• [ABOUT THIS EXERCISE]:
Copy out, from the entries below, each line that holds the string "border".

[Stored data]

- Opening Delimiter -

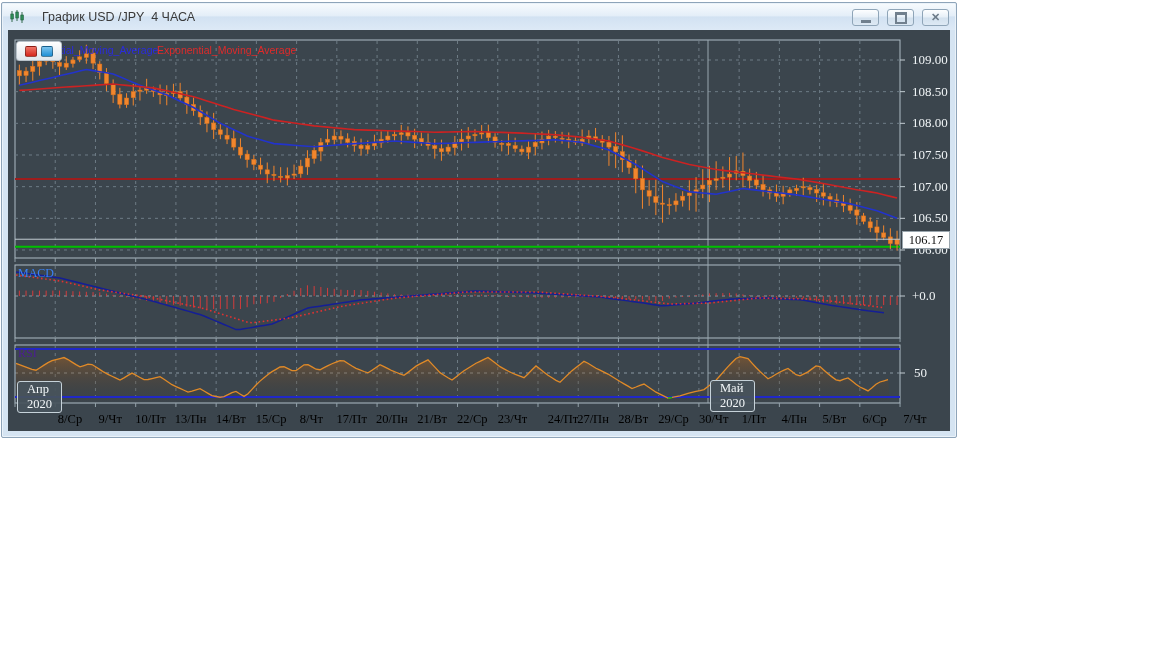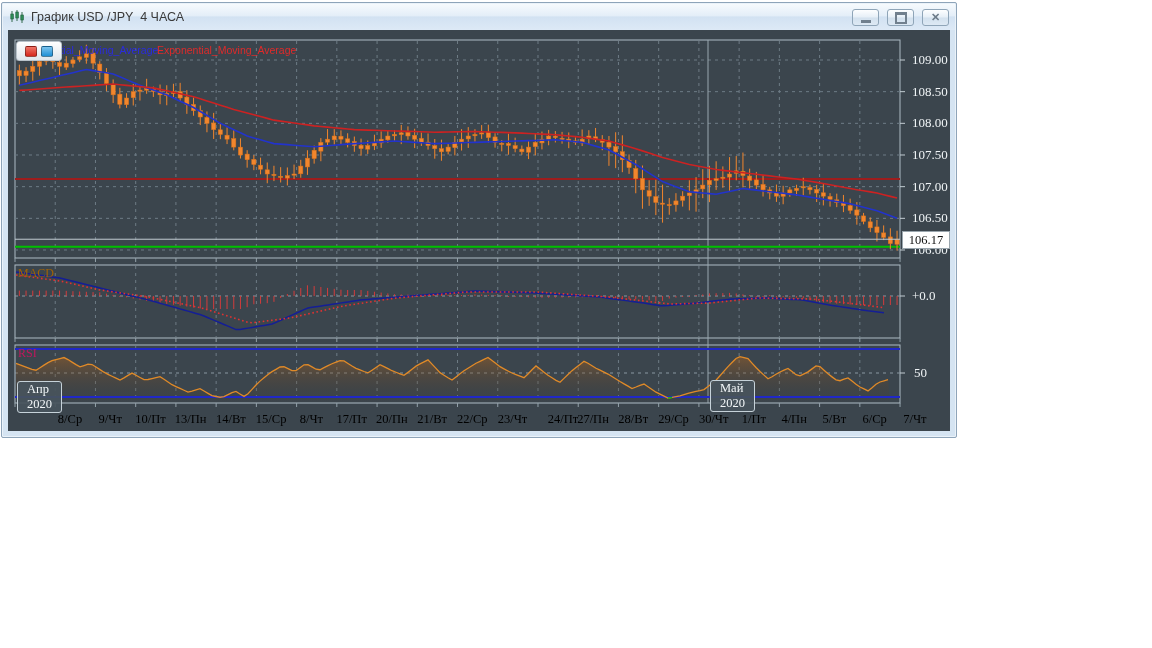--- a/index.html
+++ b/index.html
@@ -5,21 +5,21 @@
   html,body{margin:0;padding:0;background:#fff;}
   .page{position:relative;width:1152px;height:648px;overflow:hidden;background:#fff;
         font-family:"Liberation Sans",sans-serif;}
   .window{position:absolute;left:1px;top:2px;width:954px;height:434px;
           background:#d5e4f2;border:1px solid #8ea4b9;border-radius:2px;
           box-shadow:0 0 0 1px rgba(255,255,255,.5) inset;}
   .titlebar{position:absolute;left:1px;top:1px;right:1px;height:26px;
             background:linear-gradient(#f6fafd 0%,#e4eef8 45%,#d2e2f2 50%,#dde9f6 100%);
             display:flex;align-items:center;}
   .app-icon{margin-left:6px;width:16px;height:16px;display:inline-block;}
-  .wtitle{margin-left:6px;font-size:12.5px;color:#3a3a3a;white-space:pre;}
+  .wtitle{margin-left:17px;font-size:12.5px;color:#3a3a3a;white-space:pre;}
   .controls{position:absolute;right:6px;top:5px;display:flex;gap:8px;}
   .winbtn{width:27px;height:17px;border:1px solid #8fa5b8;border-radius:3px;
           background:linear-gradient(#fdfeff,#e6eff7 48%,#d3e1ee 52%,#dde9f4);
           display:flex;align-items:center;justify-content:center;padding:0;cursor:default;}
   .glyph-min{width:10px;height:3px;background:#71808e;margin-top:7px;}
   .glyph-restore{width:8px;height:7px;border:2px solid #71808e;border-top-width:3px;}
   .glyph-close{font-size:11px;font-weight:bold;color:#6c7b89;line-height:1;}
   .content{position:absolute;left:6px;top:27px;right:6px;bottom:6px;background:#3b454d;}
   #chart-svg{position:absolute;left:0;top:0;pointer-events:none;}
   .ov{position:absolute;pointer-events:none;}
@@ -665,22 +665,22 @@
       </defs>
     </svg>
 
   <div class="mini-toolbar">
     <button class="sq sq-red"></button>
     <button class="sq sq-blue"></button>
   </div>
   <span class="legend-t" style="left:19px;color:#2a2ae0;">Exponential_Moving_Average</span>
   <span class="legend-t" style="left:157px;color:#e02a2a;">Exponential_Moving_Average</span>
 
-  <span class="panel-lbl" style="left:18px;top:266px;color:#a16207;">MACD</span>
-  <span class="panel-lbl" style="left:18px;top:346px;color:#be185d;">RSI</span>
+  <span class="panel-lbl" style="left:18px;top:266px;color:#3b82f6;">MACD</span>
+  <span class="panel-lbl" style="left:18px;top:346px;color:#4c1d95;">RSI</span>
   <span class="ytick" style="left:906px;top:288px;">+0.0</span>
   <span class="ytick" style="left:908px;top:365px;">50</span>
   <span class="price-badge">106.17</span>
 
   <div id="yticks" class="ov">
       <span class="ytick" style="left: 906px; top: 52px;">109.00</span>
       <span class="ytick" style="left: 906px; top: 83.6665px;">108.50</span>
       <span class="ytick" style="left: 906px; top: 115.333px;">108.00</span>
       <span class="ytick" style="left: 906px; top: 147px;">107.50</span>
       <span class="ytick" style="left: 906px; top: 178.666px;">107.00</span>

- Closing Delimiter -

• [ANSWER]:
           background:#d5e4f2;border:1px solid #8ea4b9;border-radius:2px;
   .winbtn{width:27px;height:17px;border:1px solid #8fa5b8;border-radius:3px;
   .glyph-restore{width:8px;height:7px;border:2px solid #71808e;border-top-width:3px;}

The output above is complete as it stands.